▸ Exercise brief:
The lines below starting at the line containing "[223,513,259,527] hour ->" and ending at the line containing "[233,603,269,617] hour ->" are to be repeated exactly, with both ends kept and nothing else added.

▸ Exercise inputs:
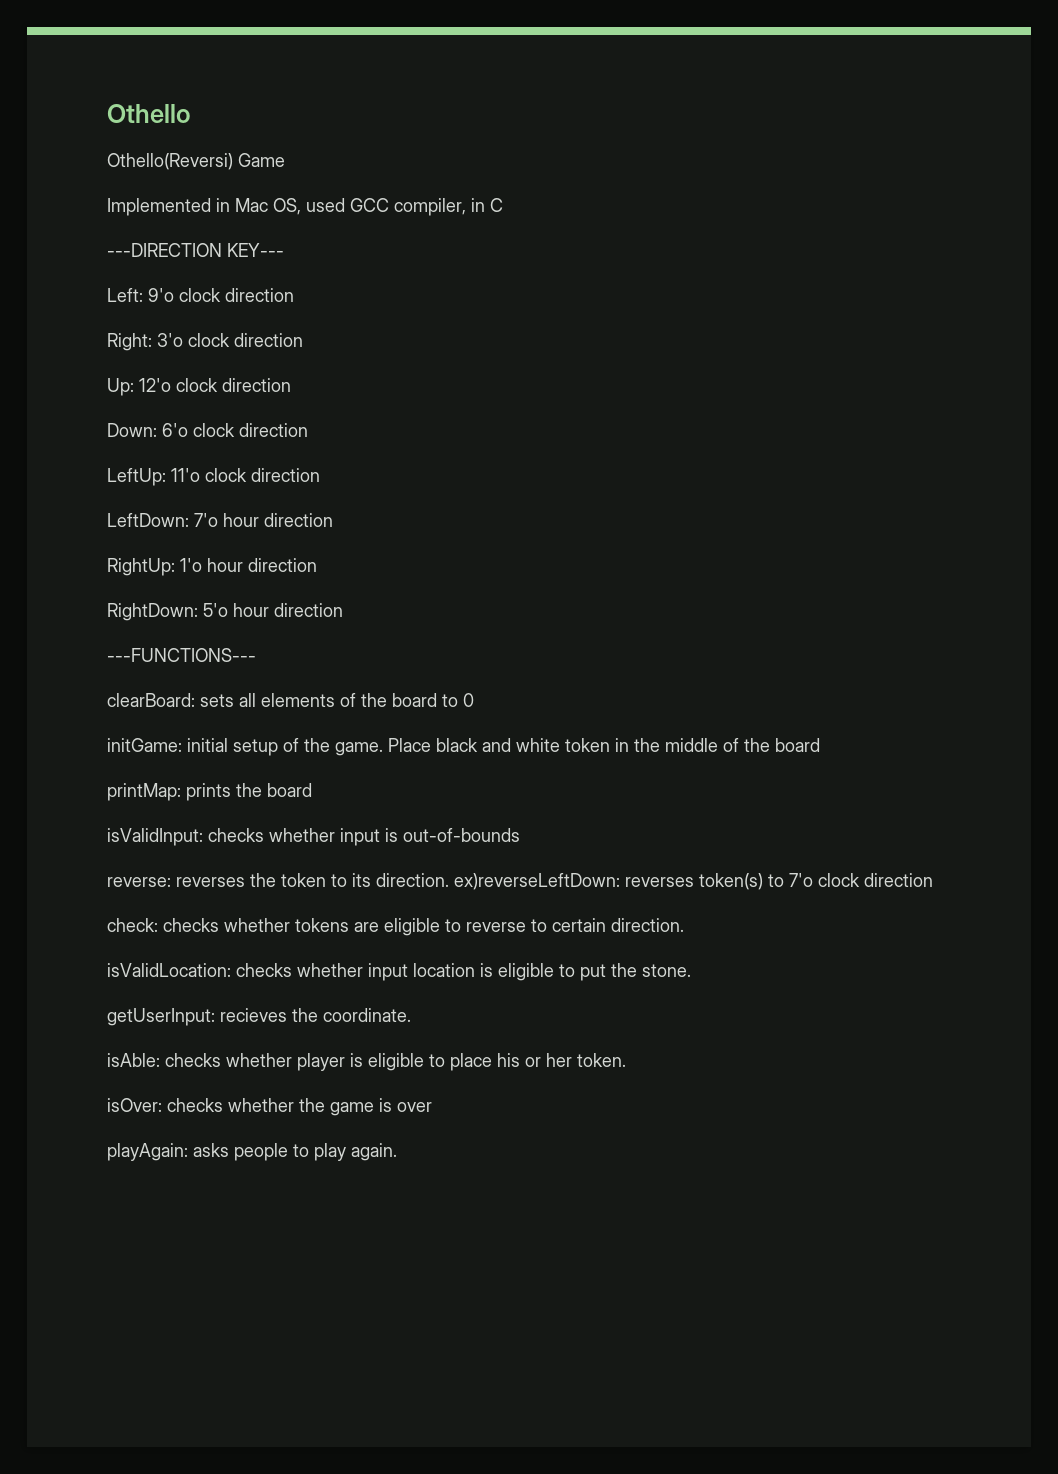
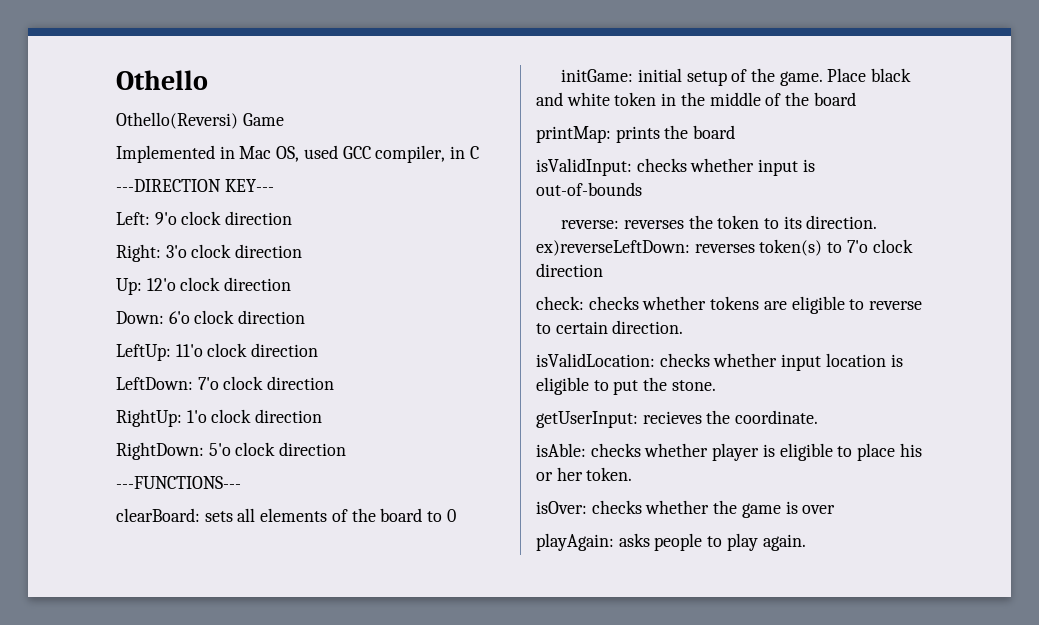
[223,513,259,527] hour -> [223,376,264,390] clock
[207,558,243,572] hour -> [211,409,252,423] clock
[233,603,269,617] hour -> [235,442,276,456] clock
--
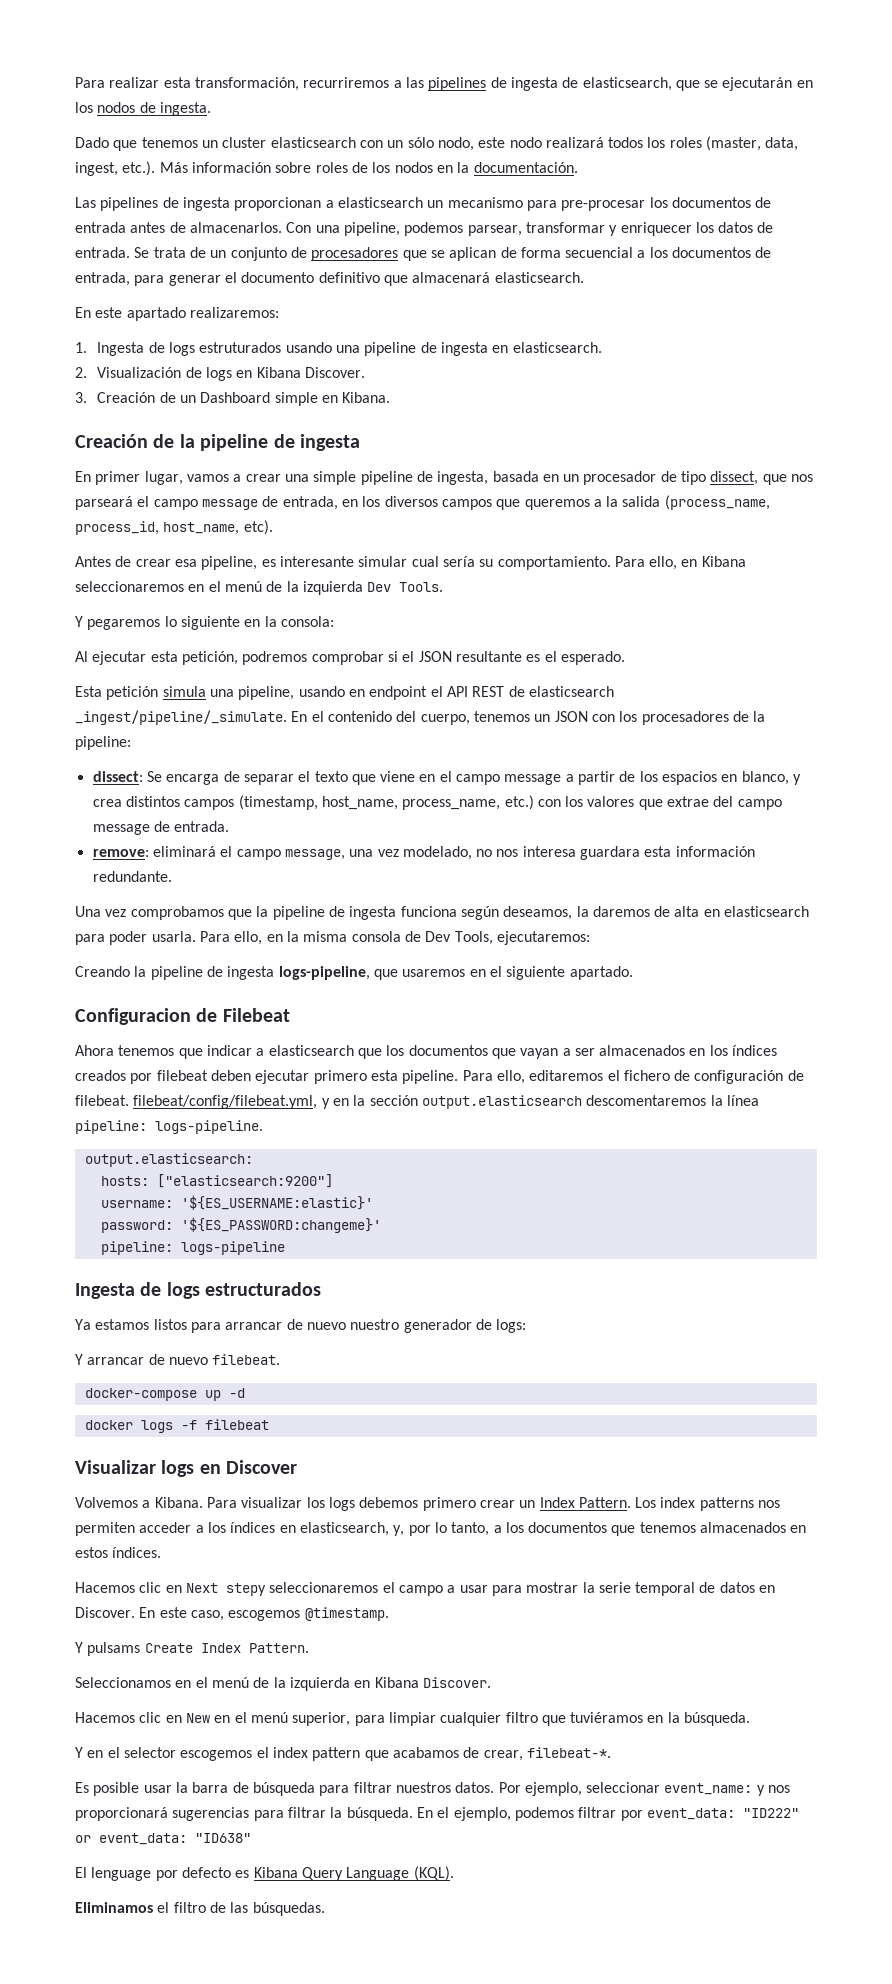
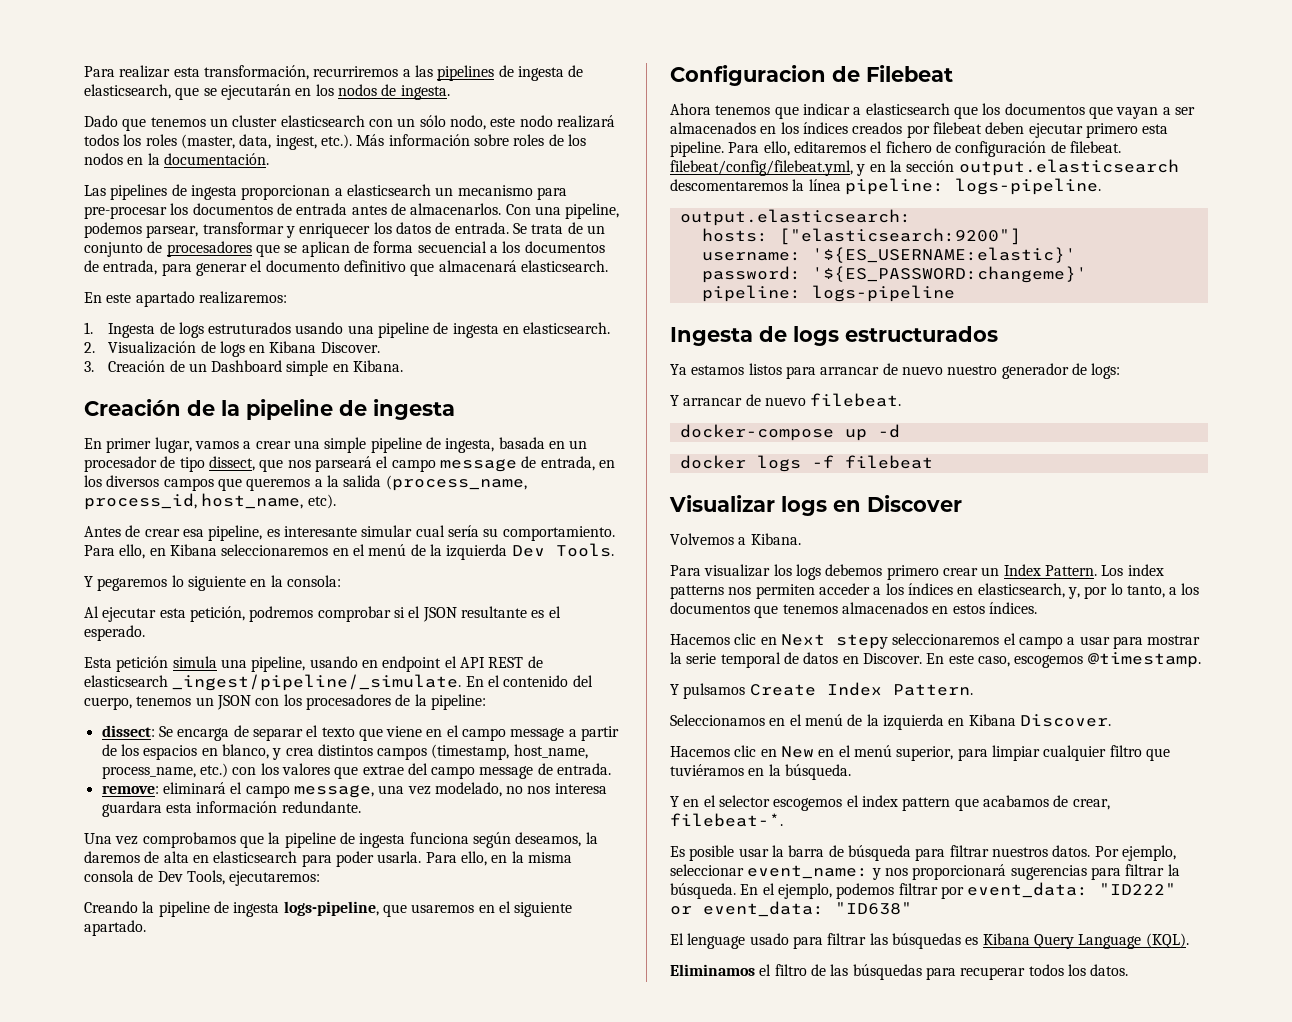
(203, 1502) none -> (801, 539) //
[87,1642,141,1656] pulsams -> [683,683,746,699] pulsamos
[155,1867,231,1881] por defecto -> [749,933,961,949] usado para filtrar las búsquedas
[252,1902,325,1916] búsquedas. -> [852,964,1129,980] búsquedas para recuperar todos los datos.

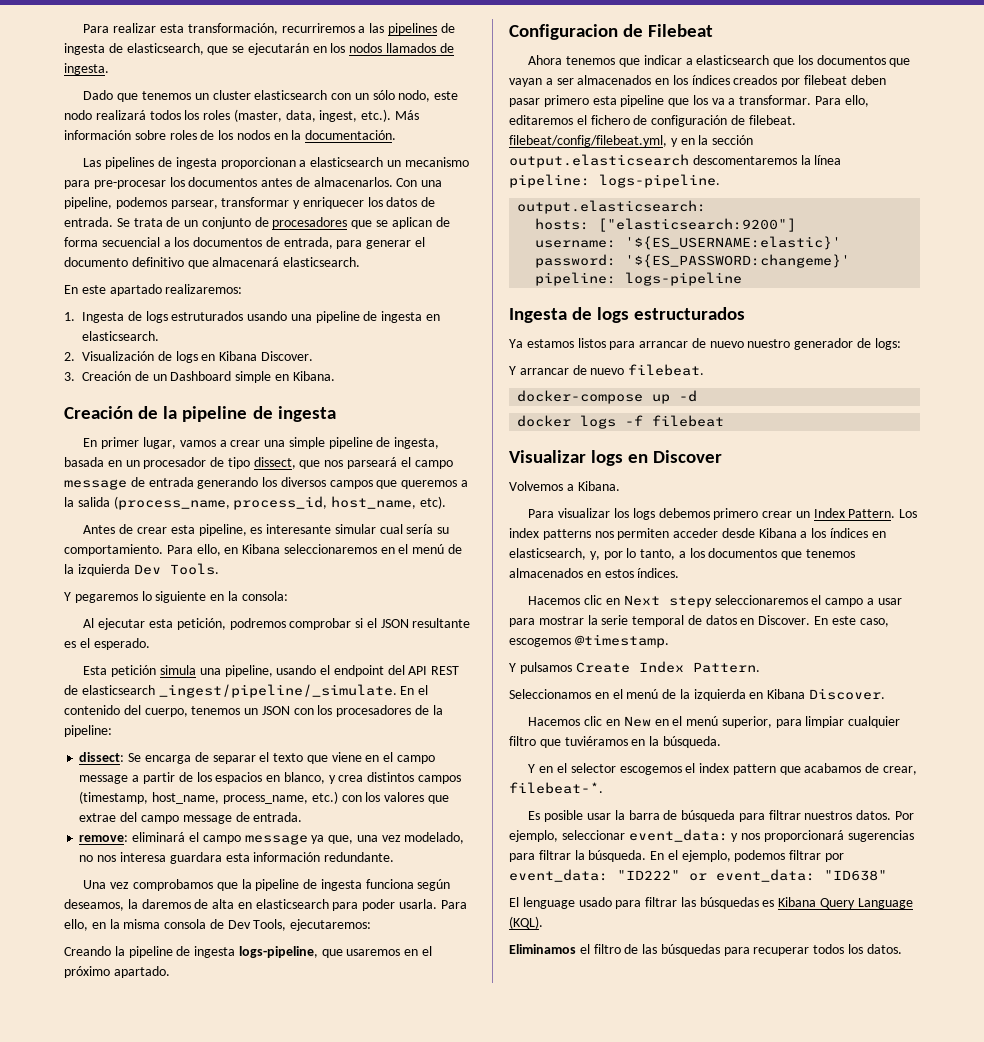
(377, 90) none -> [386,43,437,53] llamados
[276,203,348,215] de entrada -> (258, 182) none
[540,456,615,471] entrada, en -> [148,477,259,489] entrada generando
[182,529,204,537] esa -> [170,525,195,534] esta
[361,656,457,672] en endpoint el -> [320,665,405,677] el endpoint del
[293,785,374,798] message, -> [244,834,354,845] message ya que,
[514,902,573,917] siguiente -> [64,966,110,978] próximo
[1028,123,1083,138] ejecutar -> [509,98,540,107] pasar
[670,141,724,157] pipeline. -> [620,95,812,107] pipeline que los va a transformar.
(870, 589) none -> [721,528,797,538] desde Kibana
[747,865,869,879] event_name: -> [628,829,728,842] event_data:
---
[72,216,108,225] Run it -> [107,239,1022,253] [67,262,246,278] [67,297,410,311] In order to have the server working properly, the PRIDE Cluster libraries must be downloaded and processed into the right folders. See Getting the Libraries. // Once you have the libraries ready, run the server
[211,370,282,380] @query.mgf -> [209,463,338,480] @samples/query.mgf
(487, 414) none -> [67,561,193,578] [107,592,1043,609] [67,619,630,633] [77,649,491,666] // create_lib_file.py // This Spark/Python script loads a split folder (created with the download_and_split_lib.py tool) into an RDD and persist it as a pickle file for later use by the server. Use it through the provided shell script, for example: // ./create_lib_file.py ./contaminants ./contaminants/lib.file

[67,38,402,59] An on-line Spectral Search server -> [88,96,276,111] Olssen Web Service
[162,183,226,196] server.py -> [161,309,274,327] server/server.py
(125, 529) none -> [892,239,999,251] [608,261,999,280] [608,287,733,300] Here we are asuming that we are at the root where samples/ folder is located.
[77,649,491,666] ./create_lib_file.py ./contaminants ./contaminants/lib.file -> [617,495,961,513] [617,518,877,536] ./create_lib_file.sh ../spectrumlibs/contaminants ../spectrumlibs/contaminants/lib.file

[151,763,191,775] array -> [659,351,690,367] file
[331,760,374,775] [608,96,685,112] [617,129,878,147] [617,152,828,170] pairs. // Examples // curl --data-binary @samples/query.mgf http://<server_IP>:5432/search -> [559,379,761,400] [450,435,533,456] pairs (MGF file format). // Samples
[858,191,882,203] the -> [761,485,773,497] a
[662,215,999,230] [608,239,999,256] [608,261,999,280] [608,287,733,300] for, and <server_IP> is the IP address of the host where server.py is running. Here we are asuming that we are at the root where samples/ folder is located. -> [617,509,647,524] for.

▸ Result:
[223,513,259,527] hour -> [223,376,264,390] clock
[207,558,243,572] hour -> [211,409,252,423] clock
[233,603,269,617] hour -> [235,442,276,456] clock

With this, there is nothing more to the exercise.